Tous deux s’asseyent au pied d’un flamboyant :
–    Timi, pourquoi as-tu fait cela ? Sais-tu bien malheureux, ce que tu viens de faire ? Tu viens d’incendier la Bibliothèque !
–    Oui, j’y ai mis le feu, là. Et puis après ?
–    Et puis après ! Mais comment, ignores-tu que sur Terre, il n’existe pire drame ? Ton acte est un crime ! Par lui, tu viens de priver des générations entières de racines et de moments d’extase ! Tous ces livres, songes-y, les as-tu au moins ouverts ? Les vers éternels, ceux qui te rapprochent du cœur des hommes, les as-tu récités ? Timi, as-tu seulement saisi un livre pour le serrer contre ton cœur d’enfant ? Car vois-tu petit, le livre, c’est un ami intime, c’est toi seul qui le choisis et pour que tu l’aimes fort, il te raconte des bêtises, t’étrangle de rire, fait de grands gestes, tombe par terre, se roule dans la neige dont il te décrit les cristaux, leurs formes, leurs teintes irréelles, la fraîcheur poudreuse immatérielle qui aussitôt posée sur le bout de ton doigt, fond et t’abandonne avec quelques gouttes de pluie.

Le livre Timi, c’est un miracle sans cesse renouvelé. Ah, que ne t’ai-je aperçu à temps pour te mettre en garde ! “Attends !”, t’aurais-je crié, “attrape un livre, là, sur l’étagère ! Approche-le de ton visage, plus près ! À présent, ouvre et respire !”. Car le livre, mon jeune ami, c’est la brise marine qui s’engouffre dans la grand-voile d’un navire glissant. Il emporte ta poitrine offerte vers les rivages exotiques d’un voyage à deux, à vingt, à mille ! Le grand frisson de l’aventure, c’est le livre qui te le procure. Bien avant que tu ne sois en âge de vivre ta propre existence, tu la rêves et le livre t’en inspire les contours iodés.

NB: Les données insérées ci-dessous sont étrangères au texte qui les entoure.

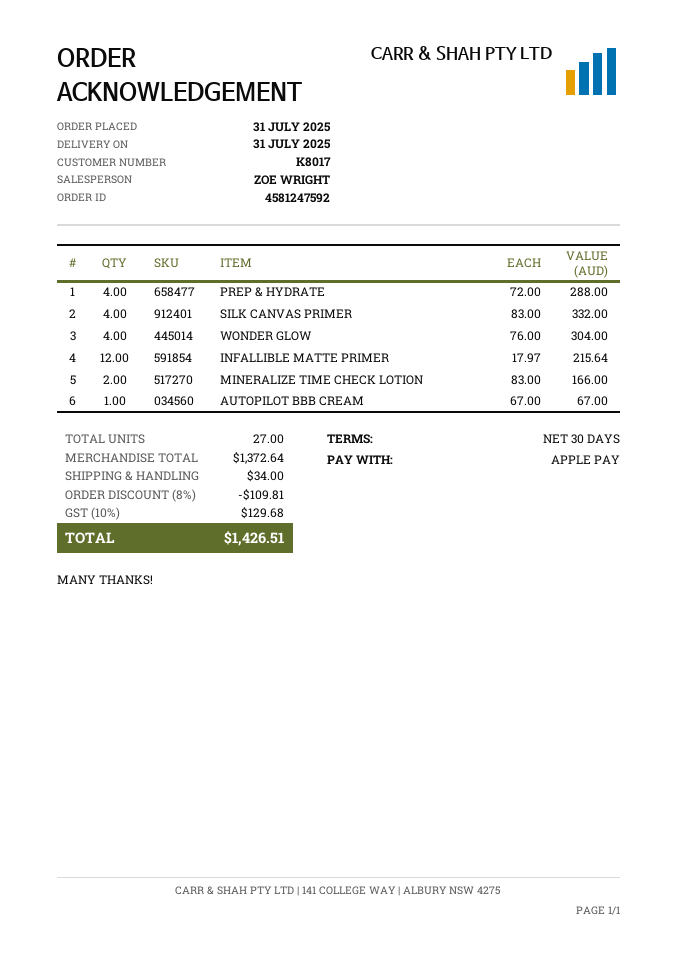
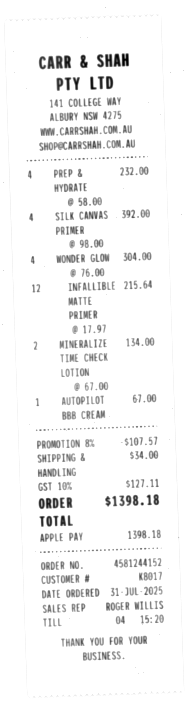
order number: 4581247592 -> 4581244152
sales rep: ZOE WRIGHT -> ROGER WILLIS
PREP & HYDRATE: 4 x 72.00 = 288.00 -> 4 x 58.00 = 232.00
SILK CANVAS PRIMER: 4 x 83.00 = 332.00 -> 4 x 98.00 = 392.00
MINERALIZE TIME CHECK LOTION: 2 x 83.00 = 166.00 -> 2 x 67.00 = 134.00
discount: 8% = 109.81 -> 8% = 107.57
tax: 10% = 129.68 -> 10% = 127.11
total: 1426.51 -> 1398.18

Les histoires dans lesquelles tu te retrouves merveilleusement précipité, n’ont plus d’esclaves ni de dictateurs. Grâce au livre, ton esprit se trouve sublimement illuminé et armé des seuls outils qui le protègent.Non pas ceux dont nous nous servons pour labourer la terre ; ceux-là, nous font courber l’échine. Pas non plus ceux que de sombres fous fanatiques nous obligent à tenir entre les mains ; ceux-là, versent le sang et font de nous des assassins de nos frères humains. Non Timi, l’immense cadeau que t’offre le livre, c’est d’accorder à ta conscience l’éveil et la capacité d’exercer un regard critique sur toute chose. Alors soudain, la croyance flamboyante pâlit, le livre sacré vacille subitement, tremblant sur ses propres piliers à la manière des gestes mal assurés des mauvais artistes, tandis que la récitation de versets haineux devient une succession incohérente de propos insensés irrémédiablement suspects, tant par la connaissance acquise, ton âme lumineuse s’est élevée bien au-delà de la Terre, par-delà toutes les visions obscurantistes du monde. Et toi, à la place de vouloir me rejoindre dans ces azurs illimités où la volupté sert de couche aux flammes immortelles, voilà que ton acte vient d’ouvrir ta prison, où tout n’est que sécheresse du cœur, ténèbres et désolations.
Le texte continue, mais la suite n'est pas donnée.